Duke and Addisons: Treatment and Results
Thursday, November 26, 2009

(Note: This story is a continuation of "Duke and Addisons Disease", which you should read prior to this story. For more information about dogs and Addisons Disease, check out this helpful web site.)

duke at waterfall creek

Duke on a ride just before Thanksgiving at Waterfall Creek bridge, Cement Creek Road.

First, to allay your concerns, Duke is doing well. In fact Duke's monetary value has skyrocketed based on the cost of his new medication! We send many thanks to everyone who emailed, called or otherwise inquired about Duke's health. Your kindness and compassion are appreciated. And now back to the story...

Initial Treatment - October 24, 2009

When we last left Duke, he had taken the definitive test for Addisons and received his positive diagnosis. The prognosis was good: we caught it early, admitted him to the Tomichi Pet Care Center ICU and quickly had him on medication. His first dose of Addison-specific treatment medications included Percoten and Prednisone. Two days later Duke felt so much better he upgraded to the regular kennel area. He was happy to see Everest (boarding there also) and we were overjoyed to hear Duke was feeling frisky once again.

Duke and Everest remained at the Tomichi Pet Care kennel while we attended my 31st high school reunion in California. We stayed with Julie Persse and her charming family and their wonderful dogs Fergus and Annie, who assured us Duke would be fine.

fergus  annie

Fergus says, "Duke, look into my eyes... you'll be OK soon!" Annie says, "Come to Danville and play with me!"

Post-Treatment Day 7

Upon our return to Gunnison we picked up Duke just before the vet closed. One comment from Rhonda got our attention, "He sure does drink and pee a lot!" We had never seen this behavior from Duke before. His medical treatment consisted of one tablet of Prednisone twice a day, and a shot of Percorten once a month or so.

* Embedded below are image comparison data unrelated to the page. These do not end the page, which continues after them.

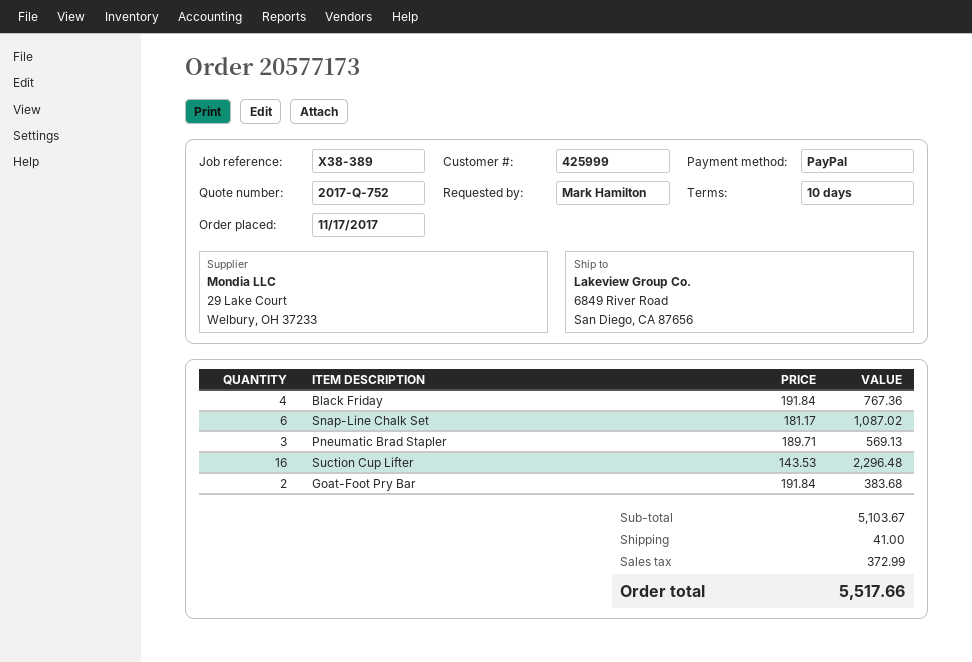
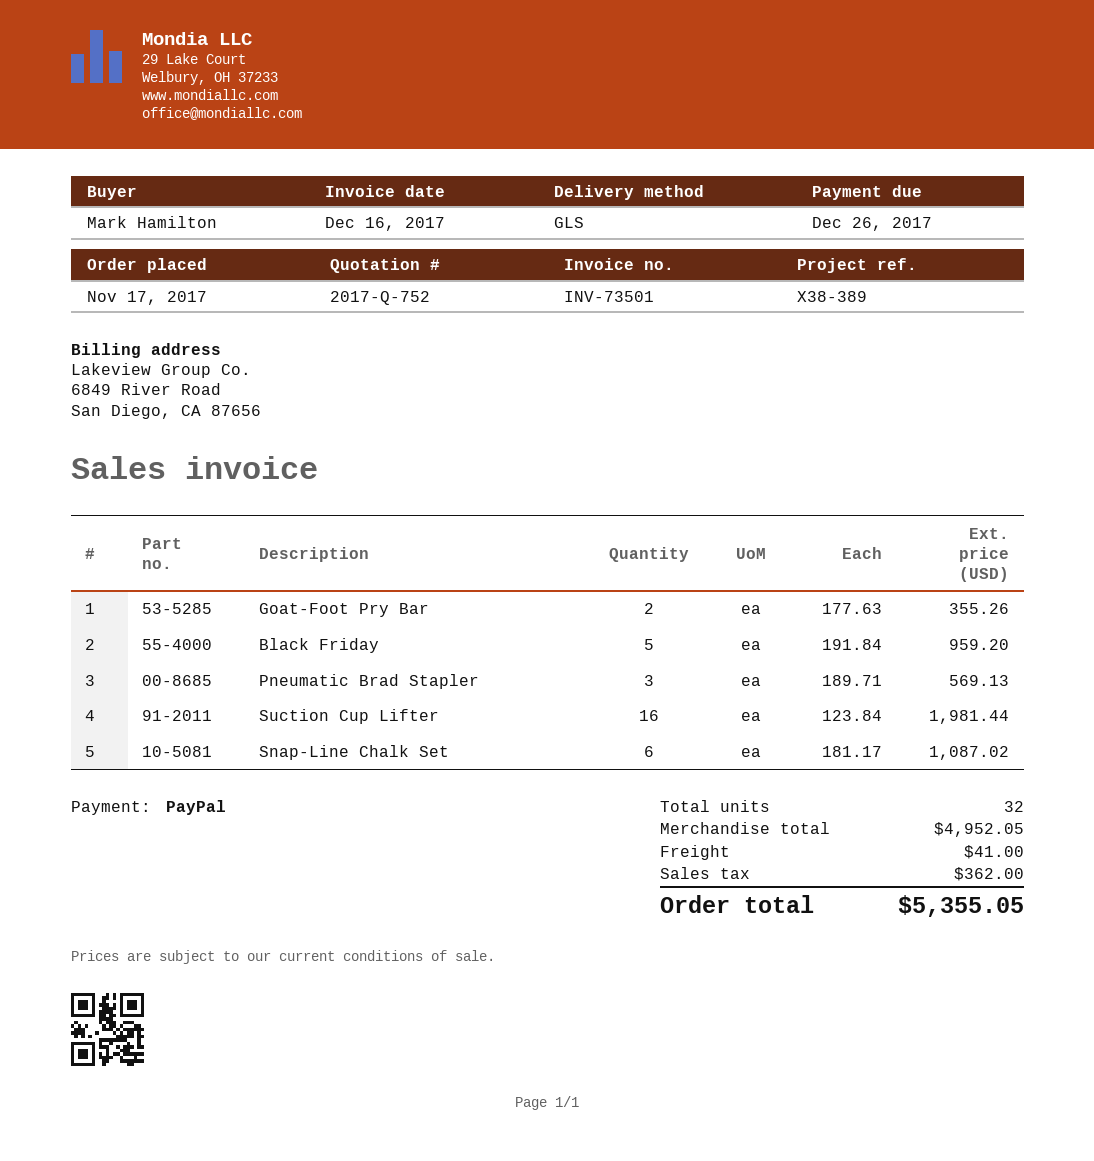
Black Friday: 4 x 191.84 = 767.36 -> 5 x 191.84 = 959.20
Suction Cup Lifter: 16 x 143.53 = 2296.48 -> 16 x 123.84 = 1981.44
Goat-Foot Pry Bar: 2 x 191.84 = 383.68 -> 2 x 177.63 = 355.26
subtotal: 5103.67 -> 4952.05
tax: 372.99 -> 362.00
total: 5517.66 -> 5355.05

The staff instructed us to keep Duke calm for a week: easy walks around the neighborhood, playing in the backyard only, no bike rides, no crazy excitement. Duke wasn't too happy with that regimen, but managed to make it through a week without tearing a pillow to shreds. However, he was eating and drinking like crazy. Peeing every hour. Begging to go out... every... single... hour. Maintaining focus on my work was nearly impossible.

Post-Treatment Day 12

Mrs. Flyingcracker had seen enough firehose peeing and stopped giving Duke Prednisone. Soon afterwards he began eating and drinking less, and thankfully could stay inside for longer periods.

big strides

Duke has either mastered advanced yoga or is making great strides in his recovery.

Post-Treatment Day 14

Duke returned to Tomichi Pet Care Center for a checkup. After we explained Duke's eating/drinking/peeing behavior and informed Dr. Jacobson that we had taken Duke off Prednisone she said, "Fine, just put him back on it at a reduced dose when he starts feeling lethargic or not wanting to eat as much." This never happens. In fact he is still drinking and eating a bit more than before getting Addisons. Dr. Jacobson also warned us to monitor his "stress" level, mentioning that Duke may need a bit of Prednisone in high stress situations. The staff took another blood sample to check Duke's mineral levels. The sodium/potassium (NA/K) mineral ratio looked good at 151/4.1 = 37. As we mentioned in the previous story, the desired range is 27 - 40, so everyone was happy with this status.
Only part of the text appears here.